══ INPUT DATA

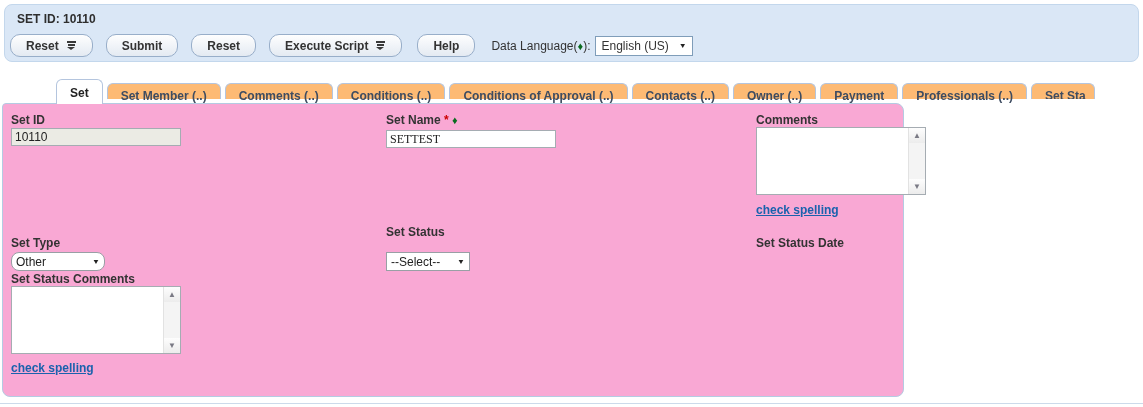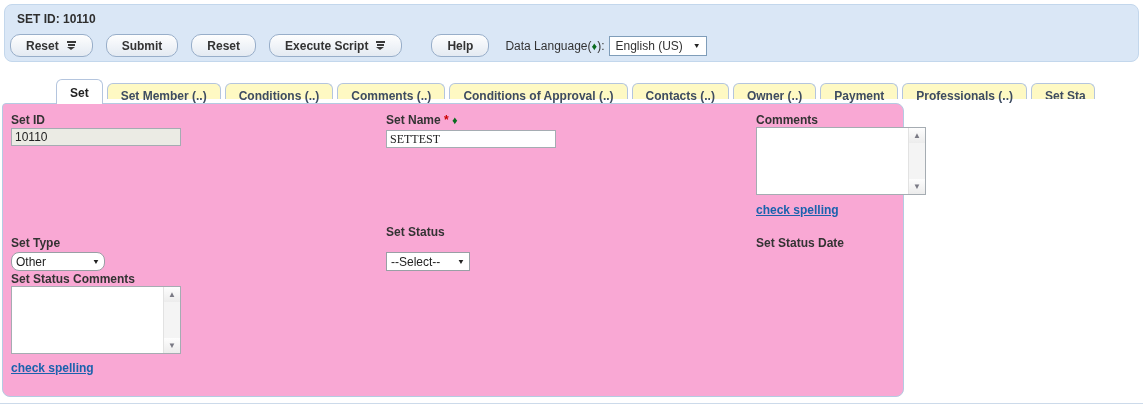--- a/index.html
+++ b/index.html
@@ -14,7 +14,7 @@
   .btn{ height:23px; margin-right:13px; padding:0 15px; display:inline-flex; align-items:center; gap:7px;
     background:linear-gradient(#fefefe,#eef2f7 60%,#e4eaf2); border:1px solid #98aec9; border-radius:10px;
     font-weight:bold; font-size:12px; color:#333; cursor:pointer; white-space:nowrap; }
-  .btn-help{ margin-left:16px; }
+  .btn-help{ margin-left:2px; }
   
   .dd-icon{ display:inline-block; width:11px; height:9px; position:relative; }
   .dd-icon i{ position:absolute; left:1px; top:0; width:9px; height:2px; background:#3a3a3a; }

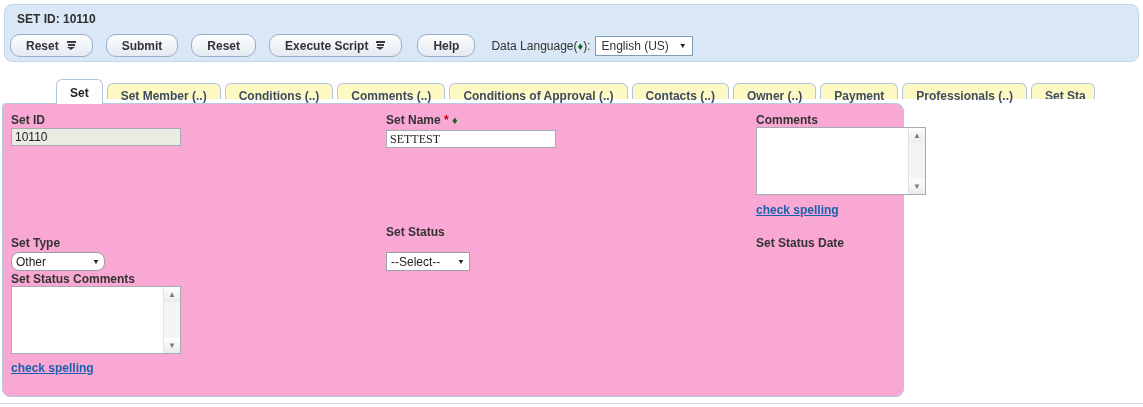--- a/index.html
+++ b/index.html
@@ -32,7 +32,7 @@
   
   .tabstrip{ position:absolute; left:20px; top:78px; width:1139px; height:26px;
     display:flex; align-items:center; padding-left:36px; overflow:hidden; z-index:2; }
-  .tab{ height:16px; padding:5px 13px 0 13px; margin-right:4px; background:#fef9c3;
+  .tab{ height:16px; padding:5px 13px 0 13px; margin-right:4px; background:#fdba74;
     border:1px solid #b4c5de; border-bottom:none; border-radius:6px 6px 0 0;
     font-weight:bold; font-size:12px; color:#3e4c61; cursor:pointer; white-space:nowrap; }
   .tab.active{ background:#ffffff; color:#222; height:26px; margin-bottom:-1px; padding-top:6px;

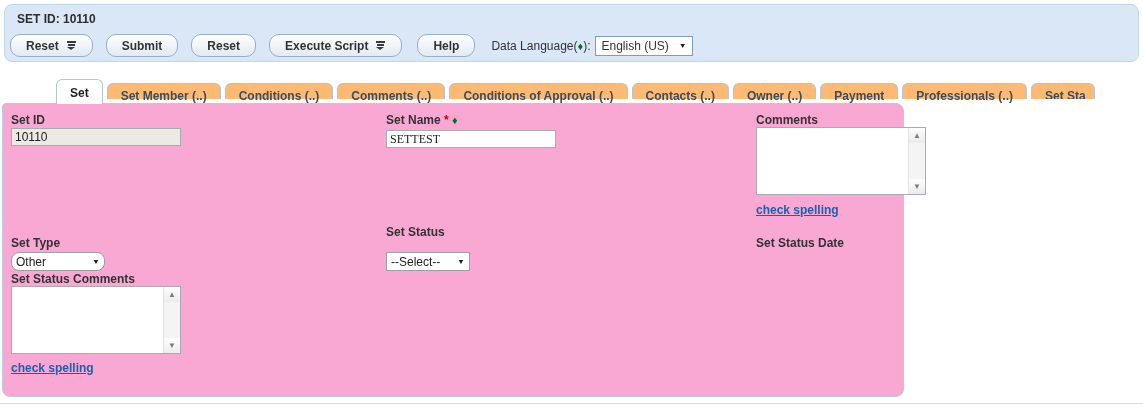--- a/index.html
+++ b/index.html
@@ -113,8 +113,8 @@
 <div class="tabstrip">
   <div class="tab active">Set</div>
   <div class="tab">Set Member (..)</div>
+  <div class="tab">Comments (..)</div>
   <div class="tab">Conditions (..)</div>
-  <div class="tab">Comments (..)</div>
   <div class="tab">Conditions of Approval (..)</div>
   <div class="tab">Contacts (..)</div>
   <div class="tab">Owner (..)</div>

════

TASK ITEM
Examine the listing and count its lines containing the word "pointer". State the count alone.

SOLVED PROBLEM
2